You don’t have to be competent in everything: be competent in what you do for a living, and in your relationships.

But, of course, it will require something you haven’t been willing to do: get better. Learn deeper, more, more precisely. Practice, and bring integrity to it.

Deliberate practice, the rare phenomenon, is rare because people think: practicing is doing it the same way, over and over, expecting a different results.

One of the characters, a literary character, practices marshal arts, etc. every day, hours on end.

Lincoln, the president, said: I’ll sharpen my axe for five hours so the one hour I spend with cutting the tree, the axe is “competent” to do the job.

And you read it, and you probably say it, “good for you Lincoln, see what it got for you? assassinated.”

But I’d rather be assassinated than just be nothing at all. A nobody. A wannabe.

How do you NOT build competence?

Sometimes the inverse inquiry is the most effective.

I am going to heavily rely on the behavior of my students, so this is not a general question, but like with any principle-sounding sentence, if it is not true everywhere, it is not true anywhere.

One of the common characteristics of people who fail to build competence, is fancying themselves already there.

It is a character flaw. And maybe it is also a lack of self-knowledge, a lack of awareness, a lack of willingness to be a beginner.

Some movies are brilliant, and their brilliance is lasting. So is with the original Karate Kid.

In that movie Mr. Miyagi has the wisdom to know that the kid, Daniel-san, KNOWS karate by having seen it… so he has preconceived notions on how it’s done.

So he teaches Daniel-san in a way where he learns the basic moves without the help of his eyes… he builds muscle memory first.

People have a hard time considering going back and building competence if for some reason they didn’t have their own Mr. Miyagi, and they started wrong.

I have been one of them: in architecture. I missed an entire semester and its step by step building blocks system of knowing what is inside roofs, walls, etc… and I could never go back and learn what I missed… and lost confidence in my ability to ever know, really.

And probably every other areas of life… When I muscle test my competence level, in general, I get 60%.

My most self-confident sounding/behaving students have a competence level under 10%… and until they get, in their bones, that the foundation is missing, they will not be able to change that number.

In a world where the average competence level is 3%, where the President of the United States of America is below that average with 2% competence, it is not an accident that people have a “good enough” threshold that makes them incompetent in most areas, including their profession.

Famous basketball coach … keeps on his team practicing the basics… because all excellence is build on the basics performed excellently.

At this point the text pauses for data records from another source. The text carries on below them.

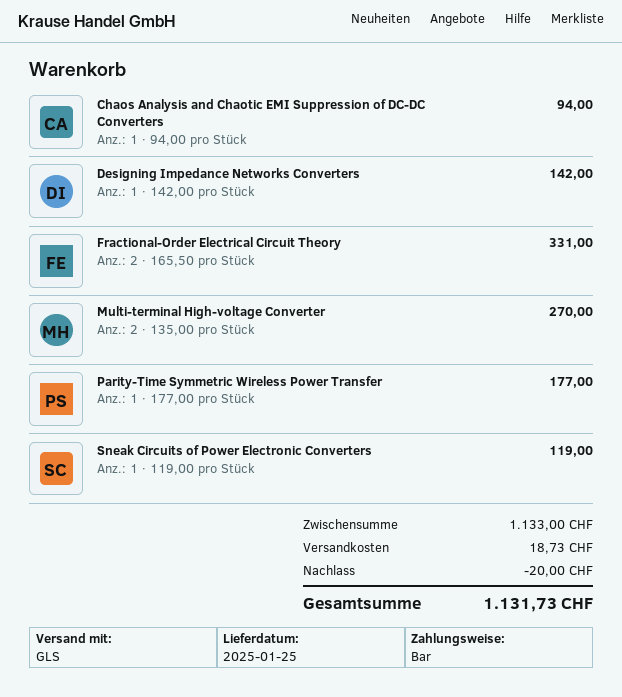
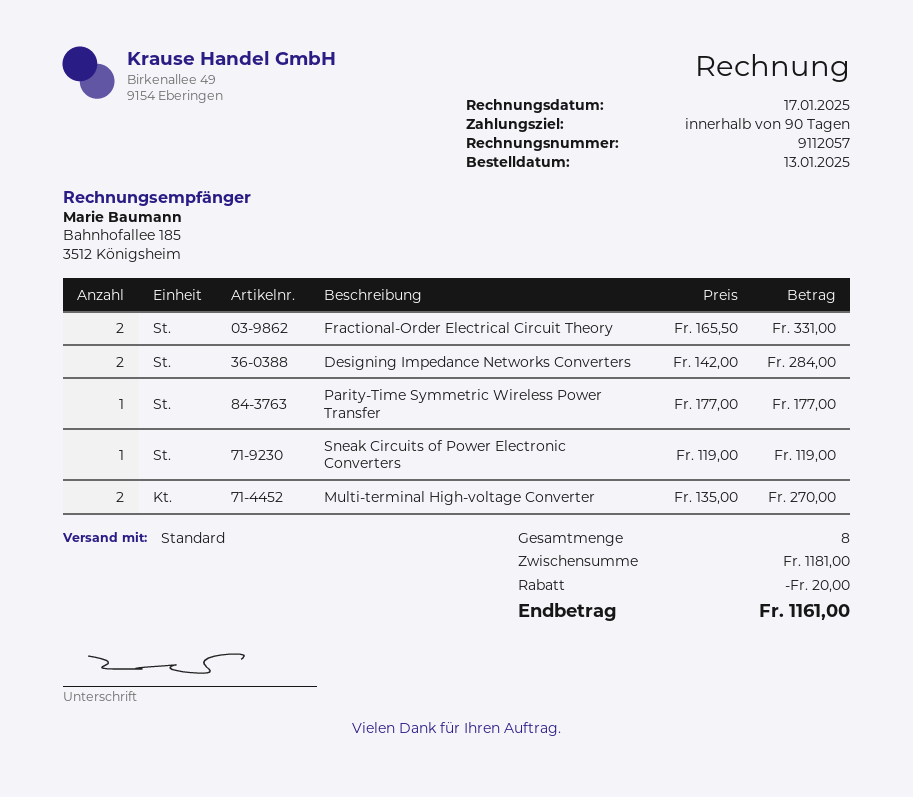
shipping method: GLS -> standard
Chaos Analysis and Chaotic EMI Suppression of DC-DC Converters: 1 x 94.00 = 94.00 -> none
Designing Impedance Networks Converters: 1 x 142.00 = 142.00 -> 2 x 142.00 = 284.00
subtotal: 1133.00 -> 1181.00
shipping: 18.73 -> none
total: 1131.73 -> 1161.00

Not interested in feedback… unwilling to hear the music

I have had a student who didn’t get a raise she had gotten every year. She was angry about it, and scared… When I asked if she found out what her boss had to say as feedback, she said she didn’t want to hear it.

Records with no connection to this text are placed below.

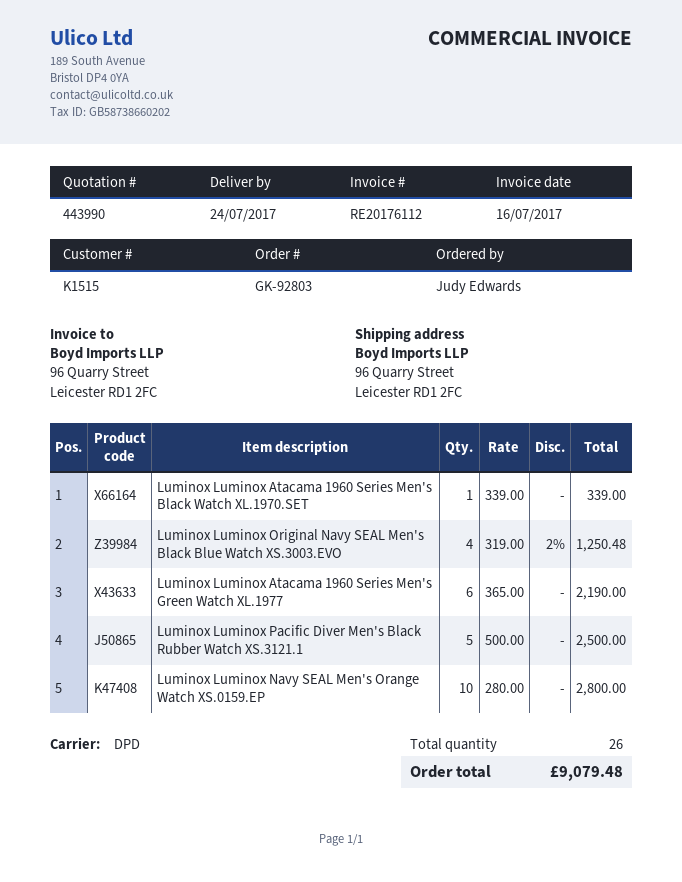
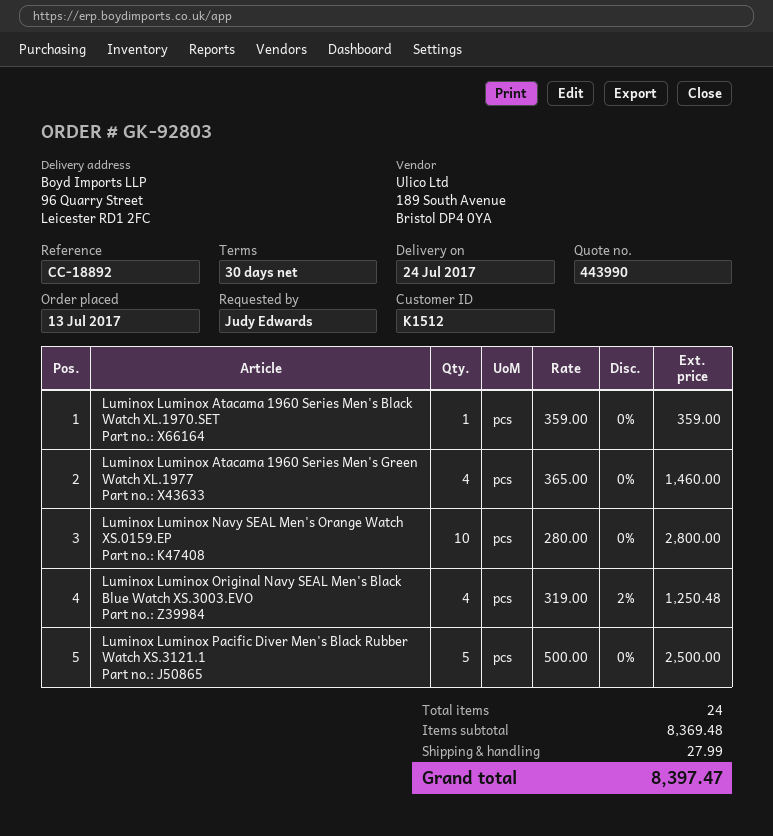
customer number: K1515 -> K1512
Luminox Luminox Atacama 1960 Series Men's Black Watch XL.1970.SET: 1 x 339.00 = 339.00 -> 1 x 359.00 = 359.00
Luminox Luminox Atacama 1960 Series Men's Green Watch XL.1977: 6 x 365.00 = 2190.00 -> 4 x 365.00 = 1460.00
total quantity: 26 -> 24
shipping: none -> 27.99
total: 9079.48 -> 8397.47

Accurate feedback plus a method to improve one’s performance is crucial to increase one’s competence.

I have a student, who has one area of life where he is very competent. 70%. In other areas of life not so much: his average competence level is 10%.

He astutely observed himself and how he learns best, and added two areas of life to where he can raise his competence level: the work of the Playground, and playing the guitar.

He is diligently building muscle memory in either, both with frequency and with intensity, continually soliciting feedback from other people, like myself, or a guitar teacher.

If feedback is not the most valuable thing for you, instead is a reason to argue or feel devastated, you are not likely to get more competent.

Your illusions about yourself will keep you from getting better.

Considering oneself an indivisible whole… not a team of parts, aspects, etc.

This mistaken world view may come from religion, or religious parents.

In this world view you are either good or bad, either valuable or value-less, and you have no concept of feedback, no concept of gradual growth, no concept of reality.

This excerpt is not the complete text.